You'd think that the 12 days of Christmas would lead up to the big day—that's how countdowns work, as any year-end list would illustrate—but in Western Christianity, "Christmas" actually begins on December 25th and ends on January 5th. According to liturgy, the 12 days signify the time in between the birth of Christ and the night before Epiphany, which is the day the Magi visited bearing gifts. This is also called "Twelfth Night." (Epiphany is marked in most Western Christian traditions as happening on January 6th, and in some countries, the 12 days begin on December 26th.)

As for the ubiquitous song, it is said to be French in origin and was first printed in England in 1780. Rumors spread that it was a coded guide for Catholics who had to study their faith in secret in 16th-century England when Catholicism was against the law. According to the Christian Resource Institute, the legend is that "The 'true love' mentioned in the song is not an earthly suitor, but refers to God Himself. The 'me' who receives the presents refers to every baptized person who is part of the Christian Faith. Each of the 'days' represents some aspect of the Christian Faith that was important for children to learn."

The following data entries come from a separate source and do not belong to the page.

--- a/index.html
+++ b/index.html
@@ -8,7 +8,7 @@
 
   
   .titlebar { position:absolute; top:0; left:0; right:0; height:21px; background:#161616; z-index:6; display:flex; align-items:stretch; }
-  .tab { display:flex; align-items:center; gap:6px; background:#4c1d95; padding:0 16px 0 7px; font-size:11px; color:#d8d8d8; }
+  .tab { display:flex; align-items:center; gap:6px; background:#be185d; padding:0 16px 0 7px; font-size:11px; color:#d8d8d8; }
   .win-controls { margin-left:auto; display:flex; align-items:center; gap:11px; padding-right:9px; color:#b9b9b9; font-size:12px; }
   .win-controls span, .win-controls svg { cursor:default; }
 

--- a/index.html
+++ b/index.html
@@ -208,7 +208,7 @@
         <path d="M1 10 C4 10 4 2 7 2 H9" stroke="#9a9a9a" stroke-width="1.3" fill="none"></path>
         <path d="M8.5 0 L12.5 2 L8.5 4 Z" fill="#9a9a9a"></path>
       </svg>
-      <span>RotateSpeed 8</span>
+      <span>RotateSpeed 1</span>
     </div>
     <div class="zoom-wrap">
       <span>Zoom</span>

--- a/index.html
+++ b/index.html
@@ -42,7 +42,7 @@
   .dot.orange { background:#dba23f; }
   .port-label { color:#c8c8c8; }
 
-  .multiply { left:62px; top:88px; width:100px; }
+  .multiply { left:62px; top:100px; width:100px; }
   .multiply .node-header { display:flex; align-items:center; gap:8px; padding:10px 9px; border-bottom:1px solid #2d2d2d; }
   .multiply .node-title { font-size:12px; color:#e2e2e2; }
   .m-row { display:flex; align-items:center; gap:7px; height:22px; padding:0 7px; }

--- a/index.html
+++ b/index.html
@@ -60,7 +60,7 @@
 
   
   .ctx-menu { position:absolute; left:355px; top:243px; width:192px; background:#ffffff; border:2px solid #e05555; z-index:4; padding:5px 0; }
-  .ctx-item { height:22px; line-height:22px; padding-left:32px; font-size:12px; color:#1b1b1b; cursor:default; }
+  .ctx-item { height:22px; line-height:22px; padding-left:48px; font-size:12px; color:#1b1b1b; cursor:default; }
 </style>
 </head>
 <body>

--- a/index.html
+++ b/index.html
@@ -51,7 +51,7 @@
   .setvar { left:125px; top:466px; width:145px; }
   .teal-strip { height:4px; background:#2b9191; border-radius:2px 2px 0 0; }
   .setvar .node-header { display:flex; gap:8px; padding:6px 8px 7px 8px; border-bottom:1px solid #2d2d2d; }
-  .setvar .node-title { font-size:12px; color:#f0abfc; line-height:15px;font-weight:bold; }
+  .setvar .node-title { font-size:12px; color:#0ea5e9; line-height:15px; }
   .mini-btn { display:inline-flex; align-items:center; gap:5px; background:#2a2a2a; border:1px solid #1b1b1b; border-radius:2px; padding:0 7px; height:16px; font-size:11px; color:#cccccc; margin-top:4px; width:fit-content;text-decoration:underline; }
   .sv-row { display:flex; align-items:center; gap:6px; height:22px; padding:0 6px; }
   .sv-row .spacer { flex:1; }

In debunking that story, Snopes excerpted a 1998 email that lists what each object in the song supposedly symbolizes:

2 Turtle Doves = the Old and New Testaments
3 French Hens = Faith, Hope and Charity, the Theological Virtues
4 Calling Birds = the Four Gospels and/or the Four Evangelists
5 Golden Rings = the first Five Books of the Old Testament, the "Pentateuch", which gives the history of man's fall from grace.
6 Geese A-laying = the six days of creation
7 Swans A-swimming = the seven gifts of the Holy Spirit, the seven sacraments
8 Maids A-milking = the eight beatitudes
9 Ladies Dancing = the nine Fruits of the Holy Spirit
10 Lords A-leaping = the ten commandments
11 Pipers Piping = the eleven faithful apostles
12 Drummers Drumming = the twelve points of doctrine in the Apostle's Creed

There is pretty much no historical evidence pointing to the song's secret history, although the arguments for the legend are compelling. In all likelihood, the song's "code" was invented retroactively.

Hidden meaning or not, one thing is definitely certain: You have "The Twelve Days of Christmas" stuck in your head right now.